## THE PROBLEM
Pull out every line below containing the word "days".

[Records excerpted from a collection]
━━━━━━━━━━━━━━━━━━━━
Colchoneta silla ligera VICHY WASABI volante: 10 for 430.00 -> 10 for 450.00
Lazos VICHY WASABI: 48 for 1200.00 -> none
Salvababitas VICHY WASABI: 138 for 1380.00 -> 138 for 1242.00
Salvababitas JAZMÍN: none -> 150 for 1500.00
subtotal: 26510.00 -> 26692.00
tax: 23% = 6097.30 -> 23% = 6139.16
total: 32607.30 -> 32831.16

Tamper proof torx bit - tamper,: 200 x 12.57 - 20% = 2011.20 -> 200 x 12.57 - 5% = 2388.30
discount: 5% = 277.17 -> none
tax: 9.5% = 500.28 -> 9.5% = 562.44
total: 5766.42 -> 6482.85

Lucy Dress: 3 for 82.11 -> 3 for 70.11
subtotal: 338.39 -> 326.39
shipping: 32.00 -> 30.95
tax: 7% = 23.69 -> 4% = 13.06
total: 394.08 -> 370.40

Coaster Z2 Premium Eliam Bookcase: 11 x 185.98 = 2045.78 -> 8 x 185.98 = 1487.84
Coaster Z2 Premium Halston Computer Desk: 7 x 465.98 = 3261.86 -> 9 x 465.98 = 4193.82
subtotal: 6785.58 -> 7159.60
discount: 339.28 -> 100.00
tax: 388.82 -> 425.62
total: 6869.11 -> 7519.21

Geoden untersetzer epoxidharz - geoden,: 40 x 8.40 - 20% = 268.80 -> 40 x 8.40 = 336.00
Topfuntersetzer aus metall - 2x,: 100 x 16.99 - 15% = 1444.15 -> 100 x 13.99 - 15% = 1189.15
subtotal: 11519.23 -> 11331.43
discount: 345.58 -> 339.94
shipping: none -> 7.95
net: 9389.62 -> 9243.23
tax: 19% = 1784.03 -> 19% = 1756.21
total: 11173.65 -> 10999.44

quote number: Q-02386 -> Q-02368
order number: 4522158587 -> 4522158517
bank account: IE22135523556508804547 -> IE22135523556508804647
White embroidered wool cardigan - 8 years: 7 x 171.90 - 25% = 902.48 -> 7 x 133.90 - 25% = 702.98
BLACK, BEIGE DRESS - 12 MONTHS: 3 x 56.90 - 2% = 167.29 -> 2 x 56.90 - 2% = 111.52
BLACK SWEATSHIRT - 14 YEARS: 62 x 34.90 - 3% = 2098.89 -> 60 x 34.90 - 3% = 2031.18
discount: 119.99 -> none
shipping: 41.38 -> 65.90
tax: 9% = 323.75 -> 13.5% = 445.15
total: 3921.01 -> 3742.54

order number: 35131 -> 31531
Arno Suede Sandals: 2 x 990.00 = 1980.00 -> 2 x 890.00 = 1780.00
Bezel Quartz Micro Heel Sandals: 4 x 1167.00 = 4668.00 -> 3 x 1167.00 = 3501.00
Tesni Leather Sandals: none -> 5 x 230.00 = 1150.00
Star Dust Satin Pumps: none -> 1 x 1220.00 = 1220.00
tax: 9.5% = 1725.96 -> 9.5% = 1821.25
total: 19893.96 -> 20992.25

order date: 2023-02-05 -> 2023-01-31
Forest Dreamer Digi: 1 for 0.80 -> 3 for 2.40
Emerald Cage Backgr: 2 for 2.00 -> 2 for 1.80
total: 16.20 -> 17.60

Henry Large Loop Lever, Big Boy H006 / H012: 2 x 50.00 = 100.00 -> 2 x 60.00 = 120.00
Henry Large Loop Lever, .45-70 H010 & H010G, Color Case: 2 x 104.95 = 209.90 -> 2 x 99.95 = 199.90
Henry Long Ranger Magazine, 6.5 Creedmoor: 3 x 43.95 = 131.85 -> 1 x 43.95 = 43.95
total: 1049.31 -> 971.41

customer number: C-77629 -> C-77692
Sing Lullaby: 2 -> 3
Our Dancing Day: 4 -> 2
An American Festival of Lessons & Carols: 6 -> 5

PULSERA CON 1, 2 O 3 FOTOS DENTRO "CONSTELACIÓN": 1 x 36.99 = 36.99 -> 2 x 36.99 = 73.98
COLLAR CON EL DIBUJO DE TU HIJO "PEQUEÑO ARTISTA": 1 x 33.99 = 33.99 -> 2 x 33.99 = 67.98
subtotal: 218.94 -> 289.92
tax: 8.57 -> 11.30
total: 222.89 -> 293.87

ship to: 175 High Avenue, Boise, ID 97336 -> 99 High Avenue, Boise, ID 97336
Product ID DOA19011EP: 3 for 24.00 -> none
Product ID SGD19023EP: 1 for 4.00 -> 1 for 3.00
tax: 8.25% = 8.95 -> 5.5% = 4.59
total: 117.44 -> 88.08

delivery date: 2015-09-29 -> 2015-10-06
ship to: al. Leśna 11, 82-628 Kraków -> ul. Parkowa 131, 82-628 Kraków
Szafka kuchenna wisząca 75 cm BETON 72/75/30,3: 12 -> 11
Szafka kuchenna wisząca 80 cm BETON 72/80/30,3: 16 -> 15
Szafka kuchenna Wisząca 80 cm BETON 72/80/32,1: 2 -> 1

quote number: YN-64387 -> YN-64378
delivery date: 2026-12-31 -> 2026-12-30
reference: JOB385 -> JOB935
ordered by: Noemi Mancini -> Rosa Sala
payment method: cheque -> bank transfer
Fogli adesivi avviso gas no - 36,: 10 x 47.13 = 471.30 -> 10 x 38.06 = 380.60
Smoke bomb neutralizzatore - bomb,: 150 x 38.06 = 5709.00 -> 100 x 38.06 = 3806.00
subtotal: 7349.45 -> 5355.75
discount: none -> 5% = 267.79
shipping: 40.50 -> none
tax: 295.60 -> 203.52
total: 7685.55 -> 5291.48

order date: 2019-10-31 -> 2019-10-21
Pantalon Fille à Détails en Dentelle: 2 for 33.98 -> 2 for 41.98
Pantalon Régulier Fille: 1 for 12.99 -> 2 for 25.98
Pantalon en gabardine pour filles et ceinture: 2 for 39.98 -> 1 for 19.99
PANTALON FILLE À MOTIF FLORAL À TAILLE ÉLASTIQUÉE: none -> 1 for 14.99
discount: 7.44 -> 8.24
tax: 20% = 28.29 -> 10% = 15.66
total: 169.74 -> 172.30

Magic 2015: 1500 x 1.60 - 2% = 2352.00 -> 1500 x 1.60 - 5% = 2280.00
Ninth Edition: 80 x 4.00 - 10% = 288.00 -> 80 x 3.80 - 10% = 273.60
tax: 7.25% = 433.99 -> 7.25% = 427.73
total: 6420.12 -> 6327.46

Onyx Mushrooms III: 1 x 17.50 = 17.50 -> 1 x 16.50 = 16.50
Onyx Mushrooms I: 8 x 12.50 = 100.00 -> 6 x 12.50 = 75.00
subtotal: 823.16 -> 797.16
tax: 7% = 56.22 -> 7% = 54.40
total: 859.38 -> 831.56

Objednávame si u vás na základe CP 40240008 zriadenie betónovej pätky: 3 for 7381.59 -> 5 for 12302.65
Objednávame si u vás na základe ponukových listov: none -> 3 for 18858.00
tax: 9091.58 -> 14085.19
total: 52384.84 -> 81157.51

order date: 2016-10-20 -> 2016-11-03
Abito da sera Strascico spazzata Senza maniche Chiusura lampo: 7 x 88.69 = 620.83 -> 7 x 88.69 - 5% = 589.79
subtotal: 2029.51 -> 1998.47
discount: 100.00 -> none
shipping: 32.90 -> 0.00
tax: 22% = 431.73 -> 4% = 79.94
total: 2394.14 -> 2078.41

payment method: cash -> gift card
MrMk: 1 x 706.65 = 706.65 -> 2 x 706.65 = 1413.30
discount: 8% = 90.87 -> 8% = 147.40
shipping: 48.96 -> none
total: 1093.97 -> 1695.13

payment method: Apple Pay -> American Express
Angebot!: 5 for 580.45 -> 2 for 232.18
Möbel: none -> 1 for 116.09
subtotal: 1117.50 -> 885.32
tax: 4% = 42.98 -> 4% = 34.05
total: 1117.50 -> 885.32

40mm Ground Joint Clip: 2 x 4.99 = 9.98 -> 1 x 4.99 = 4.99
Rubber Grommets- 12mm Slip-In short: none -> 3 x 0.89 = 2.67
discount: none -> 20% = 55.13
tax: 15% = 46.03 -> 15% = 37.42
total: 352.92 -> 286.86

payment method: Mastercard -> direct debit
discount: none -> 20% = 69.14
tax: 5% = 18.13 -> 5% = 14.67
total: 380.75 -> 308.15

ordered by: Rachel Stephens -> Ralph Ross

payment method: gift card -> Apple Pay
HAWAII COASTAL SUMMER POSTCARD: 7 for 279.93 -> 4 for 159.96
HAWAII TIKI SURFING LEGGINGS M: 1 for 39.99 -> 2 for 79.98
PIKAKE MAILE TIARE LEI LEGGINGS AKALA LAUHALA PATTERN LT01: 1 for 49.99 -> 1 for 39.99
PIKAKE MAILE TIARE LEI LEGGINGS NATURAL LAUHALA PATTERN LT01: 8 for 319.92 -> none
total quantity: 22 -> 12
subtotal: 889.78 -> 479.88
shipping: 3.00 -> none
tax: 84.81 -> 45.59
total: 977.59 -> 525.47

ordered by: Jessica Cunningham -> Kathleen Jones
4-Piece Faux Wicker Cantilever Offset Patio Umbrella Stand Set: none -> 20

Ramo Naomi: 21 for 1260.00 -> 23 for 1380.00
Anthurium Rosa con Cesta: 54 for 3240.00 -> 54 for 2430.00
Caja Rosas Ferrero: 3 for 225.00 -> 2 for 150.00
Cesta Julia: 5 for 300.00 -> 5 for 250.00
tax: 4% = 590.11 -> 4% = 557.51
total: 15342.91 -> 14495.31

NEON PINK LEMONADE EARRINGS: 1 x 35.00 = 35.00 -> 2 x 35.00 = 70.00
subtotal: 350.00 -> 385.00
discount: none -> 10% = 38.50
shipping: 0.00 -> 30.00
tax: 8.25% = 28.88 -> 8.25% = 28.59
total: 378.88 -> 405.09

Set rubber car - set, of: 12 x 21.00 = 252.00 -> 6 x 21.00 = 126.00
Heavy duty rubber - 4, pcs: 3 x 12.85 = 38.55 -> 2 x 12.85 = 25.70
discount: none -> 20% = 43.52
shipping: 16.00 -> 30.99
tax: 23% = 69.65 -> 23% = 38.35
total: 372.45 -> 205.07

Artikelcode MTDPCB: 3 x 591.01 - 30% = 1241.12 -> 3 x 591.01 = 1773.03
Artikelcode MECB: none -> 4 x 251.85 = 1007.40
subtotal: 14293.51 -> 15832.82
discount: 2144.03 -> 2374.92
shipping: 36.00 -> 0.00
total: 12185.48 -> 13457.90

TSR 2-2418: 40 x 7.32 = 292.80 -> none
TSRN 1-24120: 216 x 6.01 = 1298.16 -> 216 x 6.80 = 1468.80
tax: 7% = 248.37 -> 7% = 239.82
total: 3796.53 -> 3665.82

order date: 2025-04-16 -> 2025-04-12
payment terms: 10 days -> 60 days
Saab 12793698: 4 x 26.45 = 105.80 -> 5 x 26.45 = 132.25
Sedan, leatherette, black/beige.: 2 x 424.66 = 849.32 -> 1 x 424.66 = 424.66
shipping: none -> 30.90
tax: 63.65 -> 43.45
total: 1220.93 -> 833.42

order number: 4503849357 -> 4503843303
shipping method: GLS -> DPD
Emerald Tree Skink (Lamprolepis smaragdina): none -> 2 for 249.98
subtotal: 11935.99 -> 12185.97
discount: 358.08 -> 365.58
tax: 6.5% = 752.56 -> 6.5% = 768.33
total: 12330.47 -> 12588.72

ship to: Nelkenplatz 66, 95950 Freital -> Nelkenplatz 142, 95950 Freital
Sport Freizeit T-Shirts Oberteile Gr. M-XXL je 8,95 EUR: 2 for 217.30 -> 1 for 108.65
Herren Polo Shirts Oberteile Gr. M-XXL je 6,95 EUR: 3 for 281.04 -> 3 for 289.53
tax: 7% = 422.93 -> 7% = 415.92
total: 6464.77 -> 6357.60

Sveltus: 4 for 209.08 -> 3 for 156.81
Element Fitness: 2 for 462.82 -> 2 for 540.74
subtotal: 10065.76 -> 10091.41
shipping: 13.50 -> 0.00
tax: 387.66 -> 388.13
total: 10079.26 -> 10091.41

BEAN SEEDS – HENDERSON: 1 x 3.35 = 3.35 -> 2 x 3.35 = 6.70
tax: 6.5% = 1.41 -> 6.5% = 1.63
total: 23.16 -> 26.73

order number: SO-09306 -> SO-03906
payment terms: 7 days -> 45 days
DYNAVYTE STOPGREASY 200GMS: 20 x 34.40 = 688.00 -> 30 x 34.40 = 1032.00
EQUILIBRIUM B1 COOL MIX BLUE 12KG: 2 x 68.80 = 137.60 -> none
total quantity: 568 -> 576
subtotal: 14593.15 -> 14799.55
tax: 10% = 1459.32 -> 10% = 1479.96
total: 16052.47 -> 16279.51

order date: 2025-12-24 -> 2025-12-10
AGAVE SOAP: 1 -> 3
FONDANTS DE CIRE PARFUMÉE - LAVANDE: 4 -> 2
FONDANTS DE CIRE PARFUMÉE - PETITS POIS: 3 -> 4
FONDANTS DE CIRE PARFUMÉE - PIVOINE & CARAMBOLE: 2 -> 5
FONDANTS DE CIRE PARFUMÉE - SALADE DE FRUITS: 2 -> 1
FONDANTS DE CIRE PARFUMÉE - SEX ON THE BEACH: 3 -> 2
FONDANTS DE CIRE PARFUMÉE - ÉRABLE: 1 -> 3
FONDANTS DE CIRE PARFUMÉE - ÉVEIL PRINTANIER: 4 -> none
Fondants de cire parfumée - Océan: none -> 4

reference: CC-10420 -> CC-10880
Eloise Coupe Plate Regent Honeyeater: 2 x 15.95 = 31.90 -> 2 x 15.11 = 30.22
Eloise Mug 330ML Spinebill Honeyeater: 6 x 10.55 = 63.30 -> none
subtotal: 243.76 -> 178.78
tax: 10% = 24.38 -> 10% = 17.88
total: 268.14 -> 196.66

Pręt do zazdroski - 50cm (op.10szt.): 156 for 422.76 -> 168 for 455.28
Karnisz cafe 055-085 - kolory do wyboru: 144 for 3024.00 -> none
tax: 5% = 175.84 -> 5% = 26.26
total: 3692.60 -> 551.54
━━━━━━━━━━━━━━━━━━━━
## EXERCISE ANSWER
payment terms: 10 days -> 60 days
payment terms: 7 days -> 45 days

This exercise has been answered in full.